EXERCISE GOAL: Your answer should be each line of the entries that contains the word "alguna", copied in full.

Structured diff data:

------------------------------------

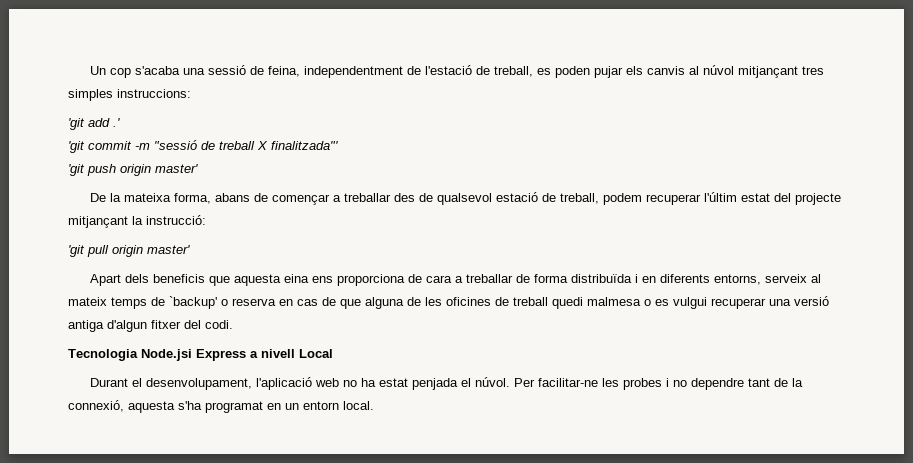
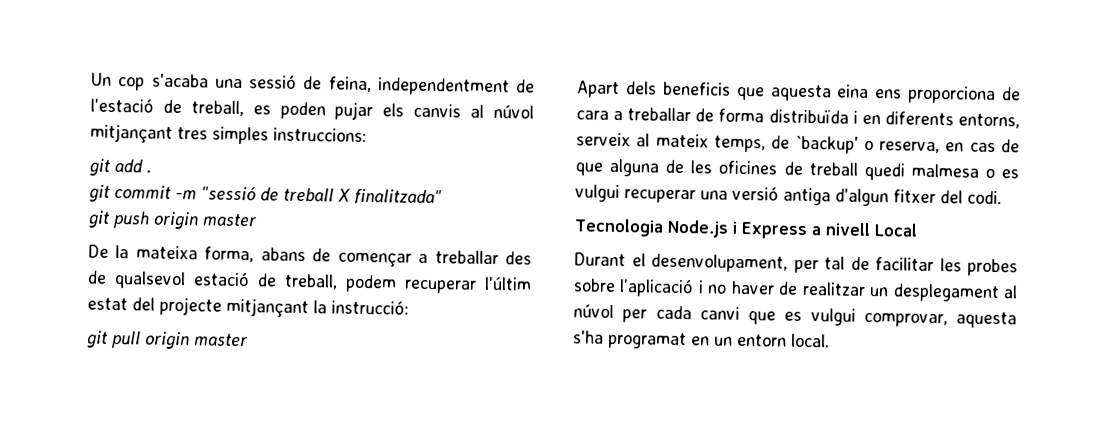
- 'git add .'
- 'git commit -m "sessió de treball X finalitzada"'
- 'git push origin master'
+ git add .
+ git commit -m "sessió de treball X finalitzada"
+ git push origin master
- 'git pull origin master'
+ git pull origin master
- Apart dels beneficis que aquesta eina ens proporciona de cara a treballar de forma distribuïda i en diferents entorns, serveix al mateix temps de `backup' o reserva en cas de que alguna de les oficines de treball quedi malmesa o es vulgui recuperar una versió antiga d'algun fitxer del codi.
+ Apart dels beneficis que aquesta eina ens proporciona de cara a treballar de forma distribuïda i en diferents entorns, serveix al mateix temps, de `backup' o reserva, en cas de que alguna de les oficines de treball quedi malmesa o es vulgui recuperar una versió antiga d'algun fitxer del codi.
- Tecnologia Node.jsi Express a nivell Local
+ Tecnologia Node.js i Express a nivell Local
- Durant el desenvolupament, l'aplicació web no ha estat penjada el núvol. Per facilitar-ne les probes i no dependre tant de la connexió, aquesta s'ha programat en un entorn local.
+ Durant el desenvolupament, per tal de facilitar les probes sobre l’aplicació i no haver de realitzar un desplegament al núvol per cada canvi que es vulgui comprovar, aquesta s'ha programat en un entorn local.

------------------------------------

SOLUTION FOR THIS PROBLEM:
- Apart dels beneficis que aquesta eina ens proporciona de cara a treballar de forma distribuïda i en diferents entorns, serveix al mateix temps de `backup' o reserva en cas de que alguna de les oficines de treball quedi malmesa o es vulgui recuperar una versió antiga d'algun fitxer del codi.
+ Apart dels beneficis que aquesta eina ens proporciona de cara a treballar de forma distribuïda i en diferents entorns, serveix al mateix temps, de `backup' o reserva, en cas de que alguna de les oficines de treball quedi malmesa o es vulgui recuperar una versió antiga d'algun fitxer del codi.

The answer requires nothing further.